### How to complete this task
Find the "[134,112,219,126] [47,141,130,151] Background" line in the records below and repeat it and every later line exactly, up to the last; do not include pictures.

### Version difference data
>>>>

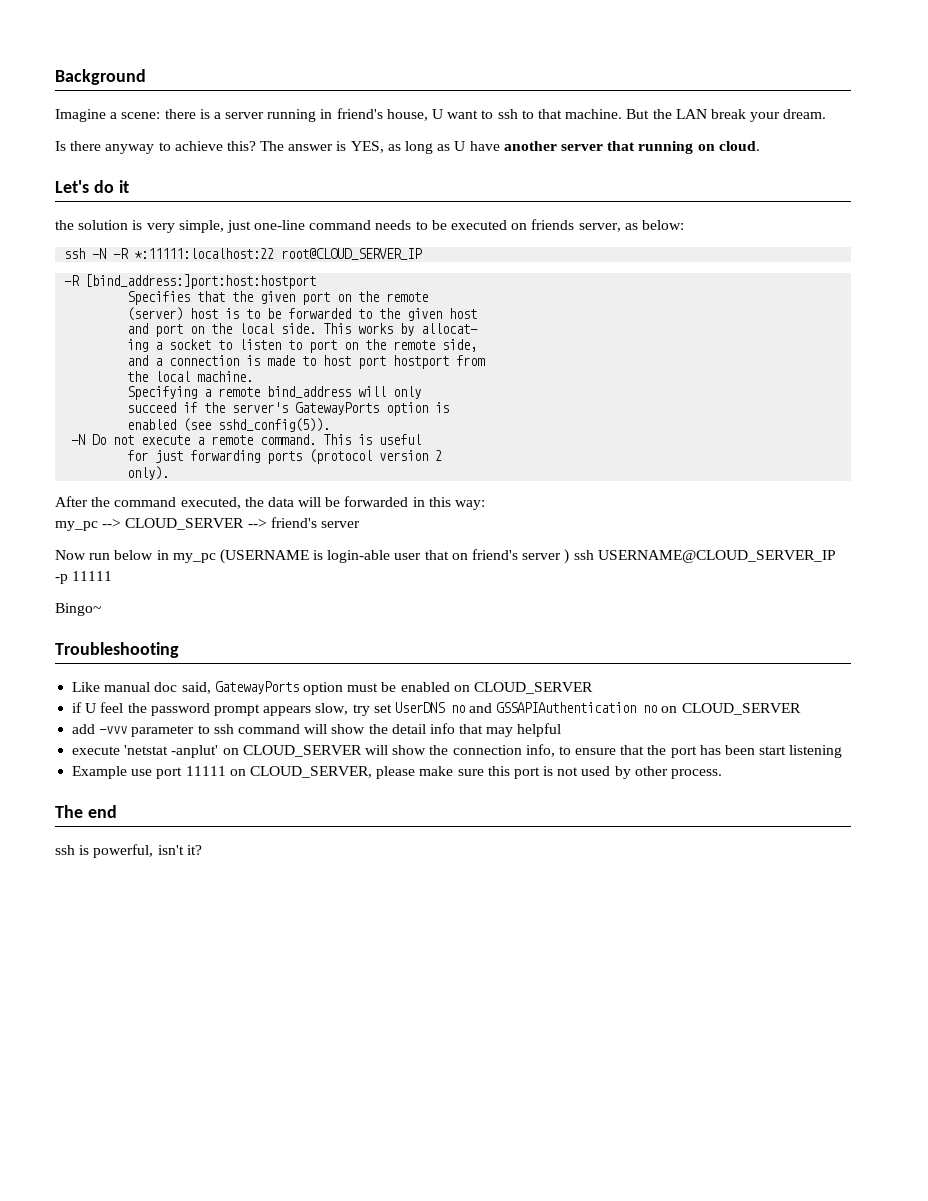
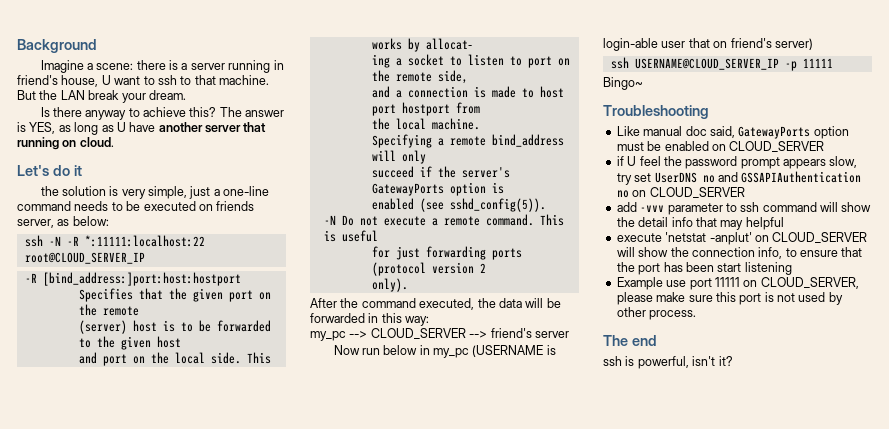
(251, 226) none -> [213,189,220,196] a
[522,549,570,564] server ) -> [774,38,813,50] server) //

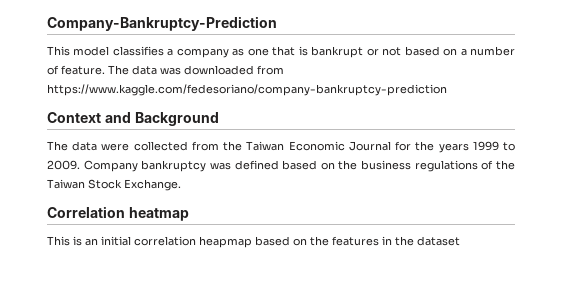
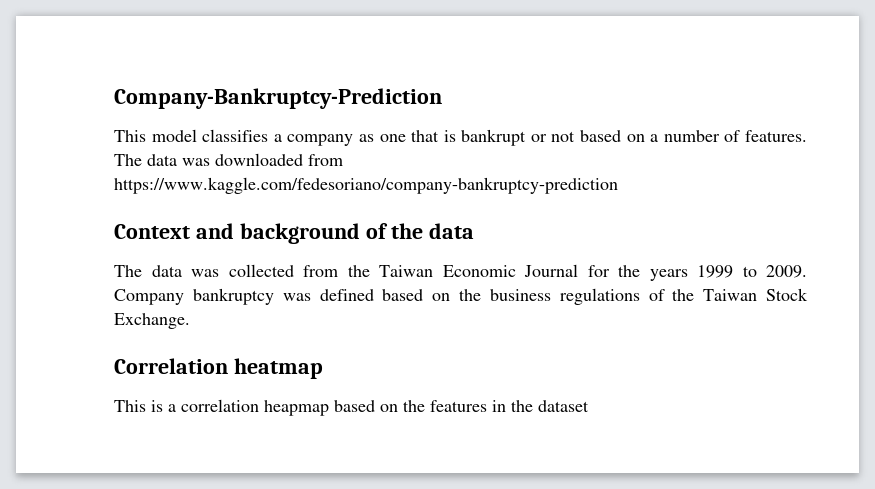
[61,65,105,75] feature. -> [745,130,807,142] features.
[134,112,219,126] [47,141,130,151] Background // The data were -> [239,223,474,244] [114,265,219,277] background of the data // The data was
[85,236,131,246] an initial -> [168,404,176,412] a

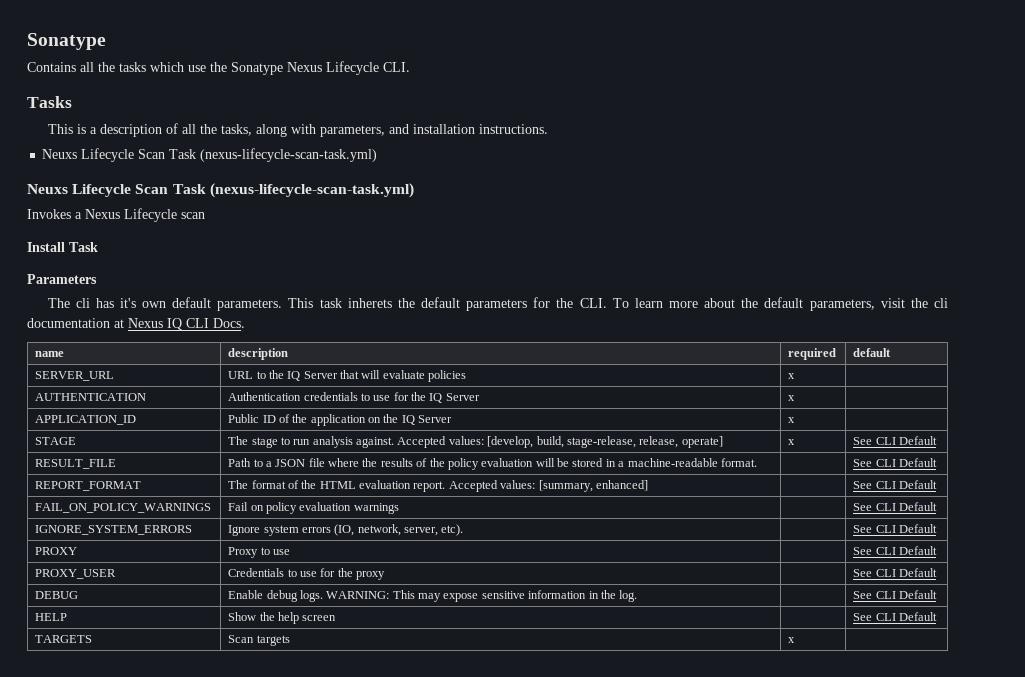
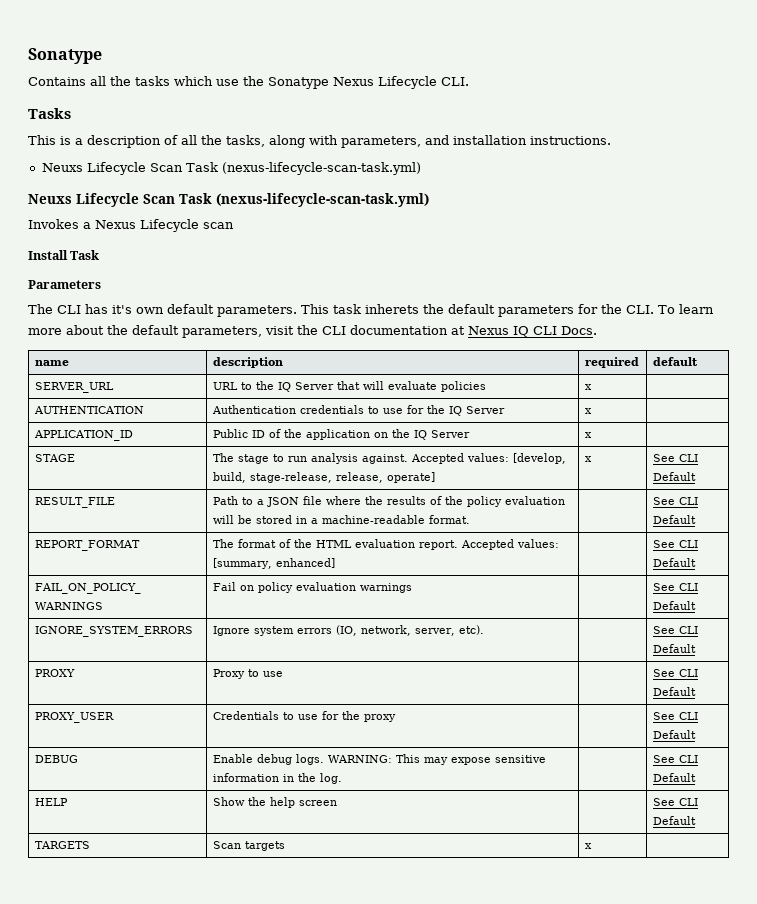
[75,298,90,308] cli -> [57,305,81,314] CLI
[933,298,948,308] cli -> [322,326,346,335] CLI

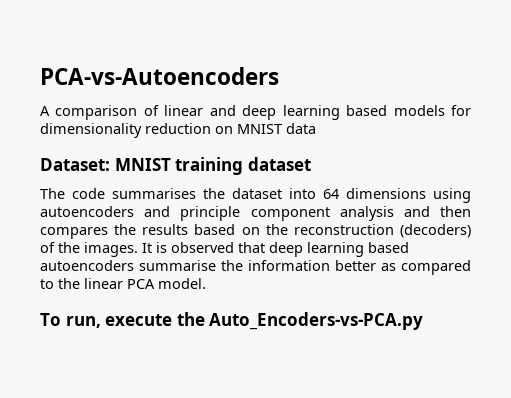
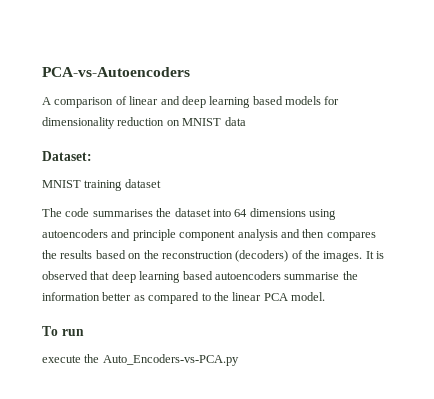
(110, 164) none -> (92, 156) //
[65,316,101,328] run, -> [61,329,84,336] run //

<<<<

### Task output
[134,112,219,126] [47,141,130,151] Background // The data were -> [239,223,474,244] [114,265,219,277] background of the data // The data was
[85,236,131,246] an initial -> [168,404,176,412] a

[75,298,90,308] cli -> [57,305,81,314] CLI
[933,298,948,308] cli -> [322,326,346,335] CLI

(110, 164) none -> (92, 156) //
[65,316,101,328] run, -> [61,329,84,336] run //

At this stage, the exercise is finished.